(Records to use)
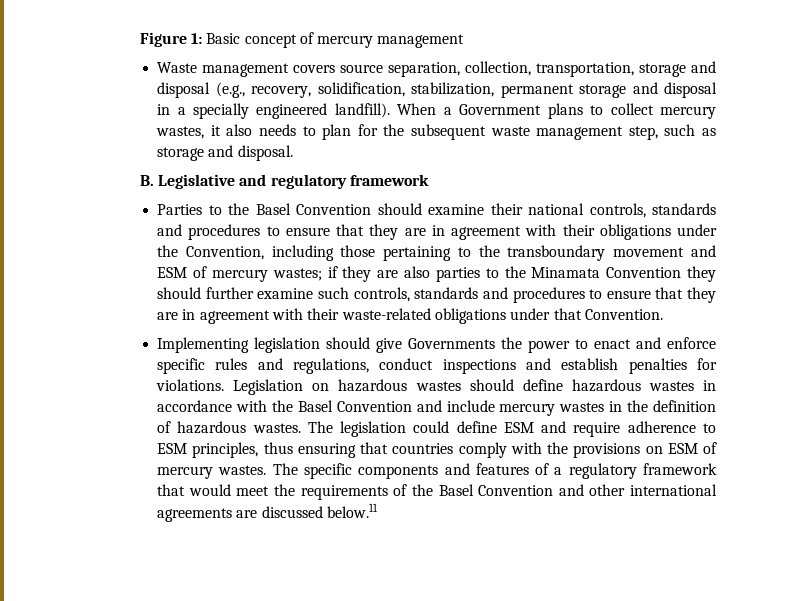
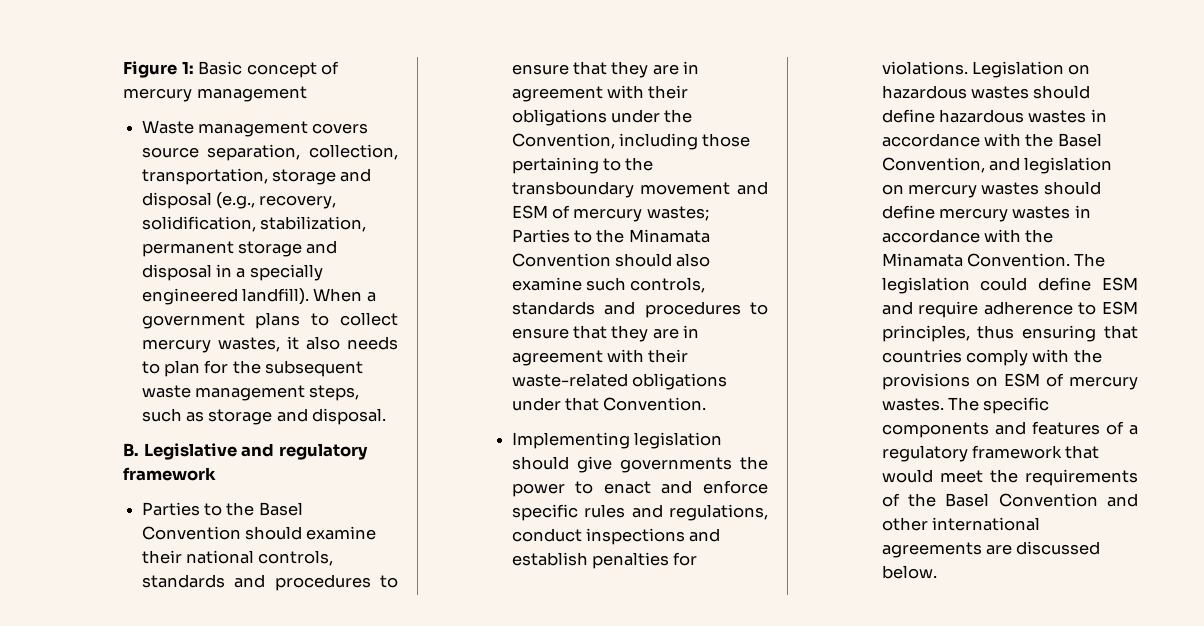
- When a Government plans to collect mercury wastes, it also needs to plan for the subsequent waste management step, such as storage and disposal.
+ When a government plans to collect mercury wastes, it also needs to plan for the subsequent waste management steps, such as storage and disposal.
- if they are also parties to the Minamata Convention they should further examine such controls, standards and procedures to ensure that they are in agreement with their waste-related obligations under that Convention.
+ Parties to the Minamata Convention should also examine such controls, standards and procedures to ensure that they are in agreement with their waste-related obligations under that Convention.
- Implementing legislation should give Governments the power to enact and enforce specific rules and regulations, conduct inspections and establish penalties for violations.
+ Implementing legislation should give governments the power to enact and enforce specific rules and regulations, conduct inspections and establish penalties for violations.
- Legislation on hazardous wastes should define hazardous wastes in accordance with the Basel Convention and include mercury wastes in the definition of hazardous wastes.
+ Legislation on hazardous wastes should define hazardous wastes in accordance with the Basel Convention, and legislation on mercury wastes should define mercury wastes in accordance with the Minamata Convention.
- The specific components and features of a regulatory framework that would meet the requirements of the Basel Convention and other international agreements are discussed below.11
+ The specific components and features of a regulatory framework that would meet the requirements of the Basel Convention and other international agreements are discussed below.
(End Records to use)
Work order: Return all records exactly; no pictures.

Solution:
- When a Government plans to collect mercury wastes, it also needs to plan for the subsequent waste management step, such as storage and disposal.
+ When a government plans to collect mercury wastes, it also needs to plan for the subsequent waste management steps, such as storage and disposal.
- if they are also parties to the Minamata Convention they should further examine such controls, standards and procedures to ensure that they are in agreement with their waste-related obligations under that Convention.
+ Parties to the Minamata Convention should also examine such controls, standards and procedures to ensure that they are in agreement with their waste-related obligations under that Convention.
- Implementing legislation should give Governments the power to enact and enforce specific rules and regulations, conduct inspections and establish penalties for violations.
+ Implementing legislation should give governments the power to enact and enforce specific rules and regulations, conduct inspections and establish penalties for violations.
- Legislation on hazardous wastes should define hazardous wastes in accordance with the Basel Convention and include mercury wastes in the definition of hazardous wastes.
+ Legislation on hazardous wastes should define hazardous wastes in accordance with the Basel Convention, and legislation on mercury wastes should define mercury wastes in accordance with the Minamata Convention.
- The specific components and features of a regulatory framework that would meet the requirements of the Basel Convention and other international agreements are discussed below.11
+ The specific components and features of a regulatory framework that would meet the requirements of the Basel Convention and other international agreements are discussed below.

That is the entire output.